→ **Data to process**:

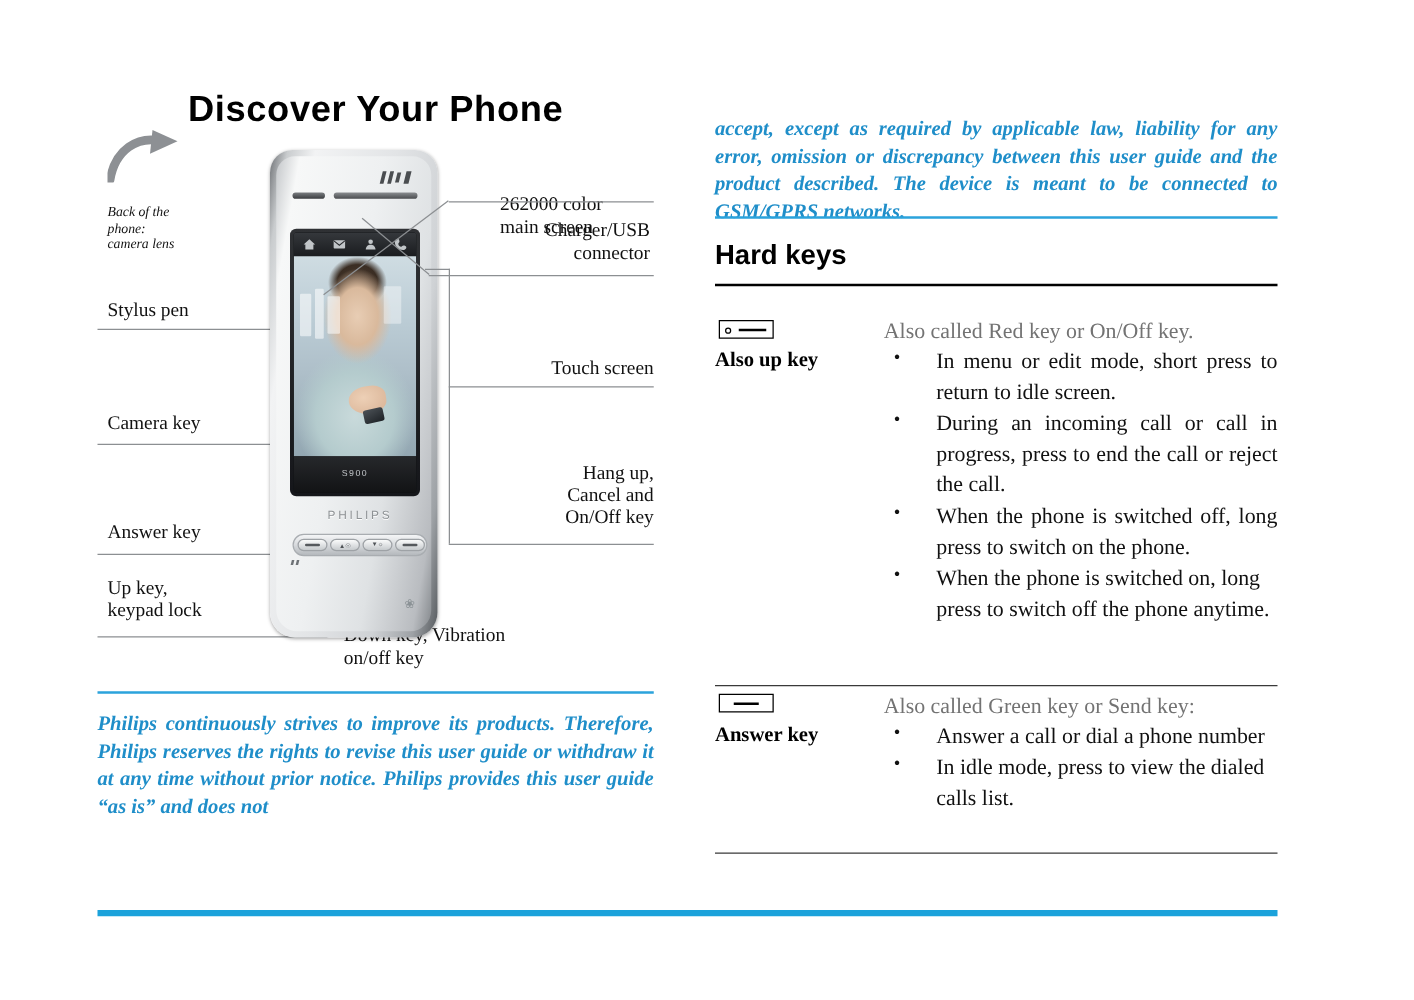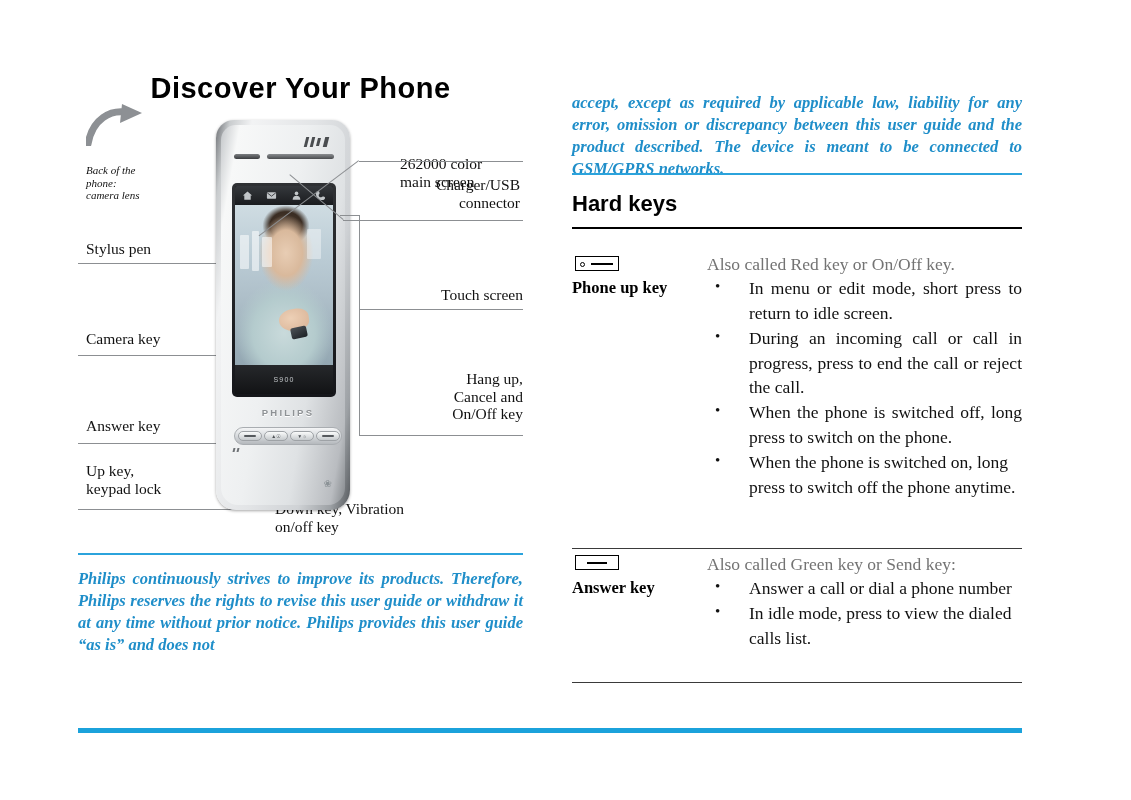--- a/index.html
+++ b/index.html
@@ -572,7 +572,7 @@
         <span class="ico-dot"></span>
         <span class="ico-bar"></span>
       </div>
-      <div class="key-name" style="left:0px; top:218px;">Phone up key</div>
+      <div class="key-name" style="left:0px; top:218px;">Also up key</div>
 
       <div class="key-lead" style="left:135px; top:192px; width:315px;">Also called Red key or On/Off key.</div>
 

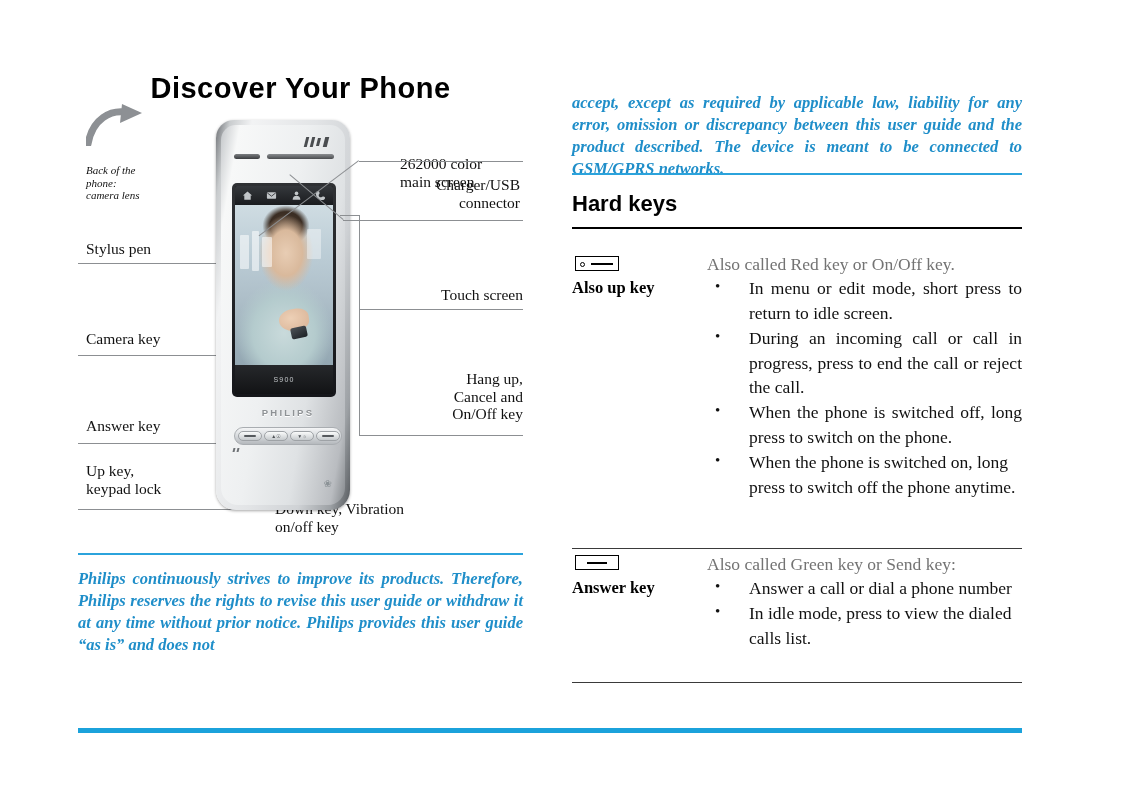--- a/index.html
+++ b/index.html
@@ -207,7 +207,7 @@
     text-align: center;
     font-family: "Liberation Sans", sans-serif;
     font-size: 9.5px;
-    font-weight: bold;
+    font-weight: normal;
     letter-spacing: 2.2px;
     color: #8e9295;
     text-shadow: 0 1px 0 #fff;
--
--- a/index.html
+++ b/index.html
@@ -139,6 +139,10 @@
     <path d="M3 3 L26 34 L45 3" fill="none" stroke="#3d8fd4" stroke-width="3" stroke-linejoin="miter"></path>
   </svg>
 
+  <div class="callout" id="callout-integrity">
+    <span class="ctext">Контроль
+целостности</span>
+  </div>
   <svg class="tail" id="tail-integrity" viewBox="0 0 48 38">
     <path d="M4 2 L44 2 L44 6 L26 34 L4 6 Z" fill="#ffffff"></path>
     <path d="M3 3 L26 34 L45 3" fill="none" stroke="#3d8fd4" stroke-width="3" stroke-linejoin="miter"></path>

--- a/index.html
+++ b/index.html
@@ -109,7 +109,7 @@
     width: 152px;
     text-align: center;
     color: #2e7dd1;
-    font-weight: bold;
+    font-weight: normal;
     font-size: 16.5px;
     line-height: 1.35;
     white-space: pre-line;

→ **Action item**:
Starting at the line above that holds "letter-spacing: 2.2px;" and ending at the line that holds "text-shadow: 0 1px 0 #fff;", transcribe each line exactly and include no other lines.

→ **Exercise solution**:
     letter-spacing: 2.2px;
     color: #8e9295;
     text-shadow: 0 1px 0 #fff;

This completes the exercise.